# The Cutest Spider Ever! :]



## davisfam (Nov 14, 2010)

I know that we are playing favorites just because we own this cute little girl, Mambii, but you must admit.. she's just soo darn adorable! 

_Geolycosa patellonigra_


----------



## revilo (Nov 14, 2010)

just awesome !!!

i'm really jealous about what you find near by your house 
so many great different species/genus of wolfspiders, amazing.

i will try to get a greencard - what you think are there job possibilities for a german educater in florida


----------



## KnightinGale (Nov 14, 2010)

Oh, that was great. I'll admit, I snorted when I read the title, but that IS one cute spider! Those big eyes getcha every time.


----------



## davisfam (Nov 14, 2010)

*Thanks much to BOTH of you! We appreciate the kind words very much! *

_KnightinGale_; LOL! I have to agree, those eyes are exactly what get me too! Especially when it kinda looks like they have eyebrows above them from certain angles, too funny! 

_revilo_; THANKS! :] We just adore finding ALL these Wolfiies as well and since there are TONS of State Parks around our area, that makes our "spider adventures" much more fun especially when you don't just stumble upon spidiies but MANY other neat creatures too! 

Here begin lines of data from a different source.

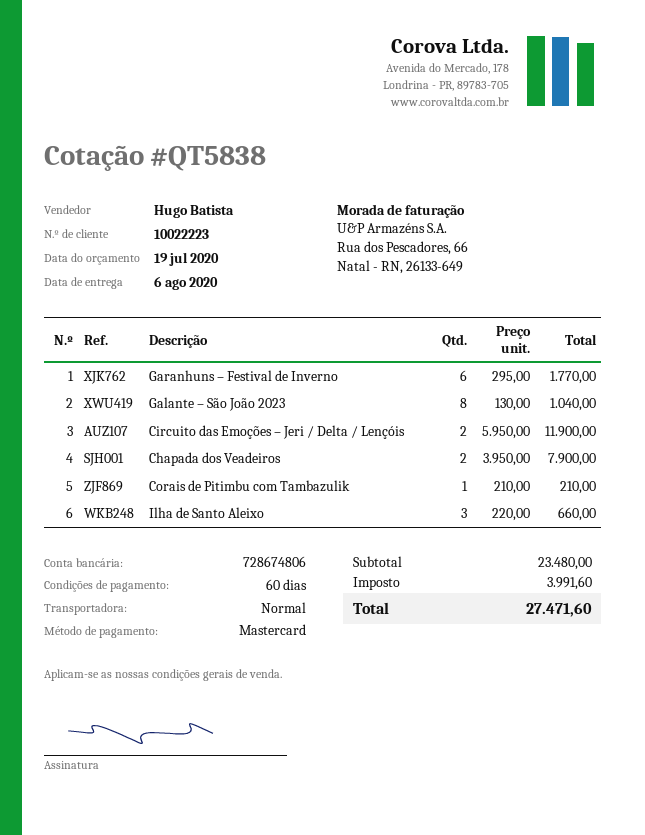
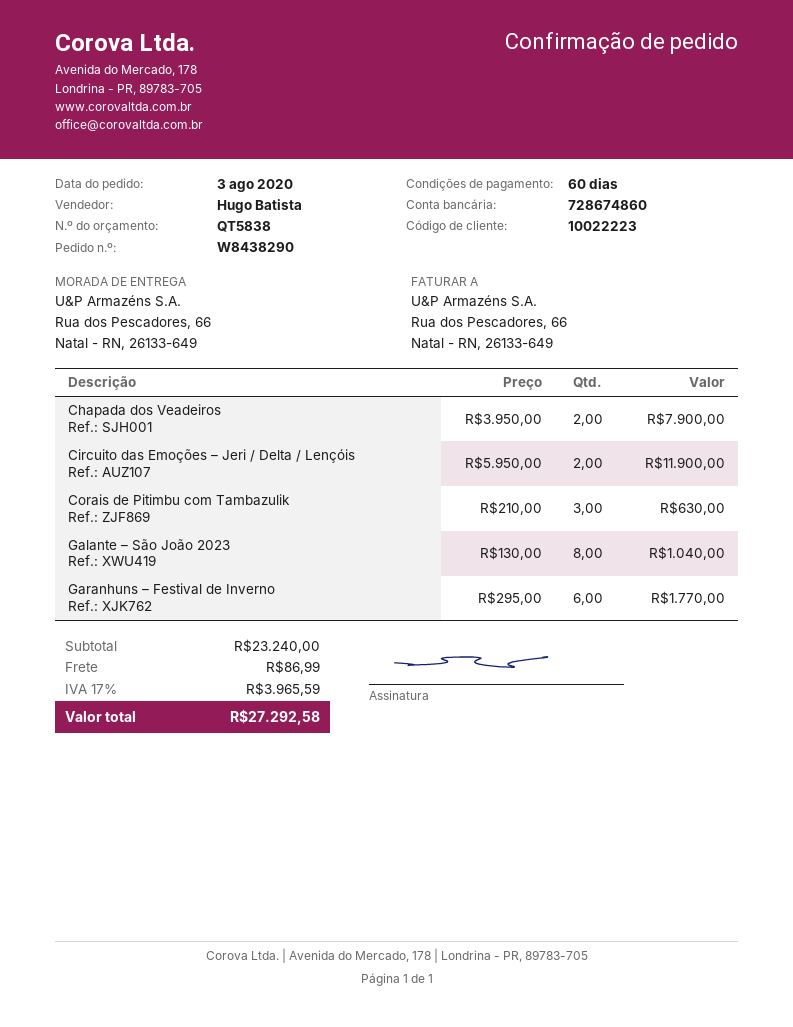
bank account: 728674806 -> 728674860
Corais de Pitimbu com Tambazulik: 1 x 210.00 = 210.00 -> 3 x 210.00 = 630.00
Ilha de Santo Aleixo: 3 x 220.00 = 660.00 -> none
subtotal: 23480.00 -> 23240.00
shipping: none -> 86.99
tax: 3991.60 -> 3965.59
total: 27471.60 -> 27292.58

As for coming over to the United States, I would hold off on that idea for a little while (if being serious) due to our economy and other issues our country is having at the moment. Decent jobs, even in the Education field, are VERY hard to come by these days.. the job aspect of the U.S. is extremely rough for EVERYone right now! It sucks!


----------



## ZergFront (Nov 14, 2010)

Hahaha, she's got that kind of perminant, sad look that basset hounds have. XD


----------



## davisfam (Nov 14, 2010)

ZergFront said:


> Hahaha, she's got that kind of perminant, sad look that basset hounds have. XD


LOL! That's soo true, thanks for the laugh!


----------



## revilo (Nov 15, 2010)

hi davisfam,

i was not really serious with coming over to the usa. though i have minds about leaving germany to live in a more (faunistic) interessting and free/wild country since i'm little 
my sister was living nearly 2 years in sacremento/california and one of my closest friends from the past lives now for about 10 years somewere in washington state. so who knows what future will bring to me 

yah, i think economic situation is getting harder worldwide ! all countrys become more and more a two-class-society. only rich or poor people, nothing between is maybe what we all expect in future :wall: crazy world...

cheers, oli

p.s.: basset hound LOL !!!


----------



## revilo (Nov 15, 2010)

p.s.s.: because of doing minds about the right english words all the time, i forgot to say thank you very much for your advice about situation in the us !


----------



## Terrosus (Nov 15, 2010)

I totally agree, a real sweethart :drool:


----------



## davisfam (Nov 15, 2010)

revilo; No problem at all, I wasn't sure if you were being serious or not!  I am super jealous of where you live, at times. Yes, the ecomony is becoming horrible for EVERYone, not just the United States. It's scary and makes me very sad how things are being conducted over here; ass-backwards!  We just all have to keep our heads held high and do our best in this life! :]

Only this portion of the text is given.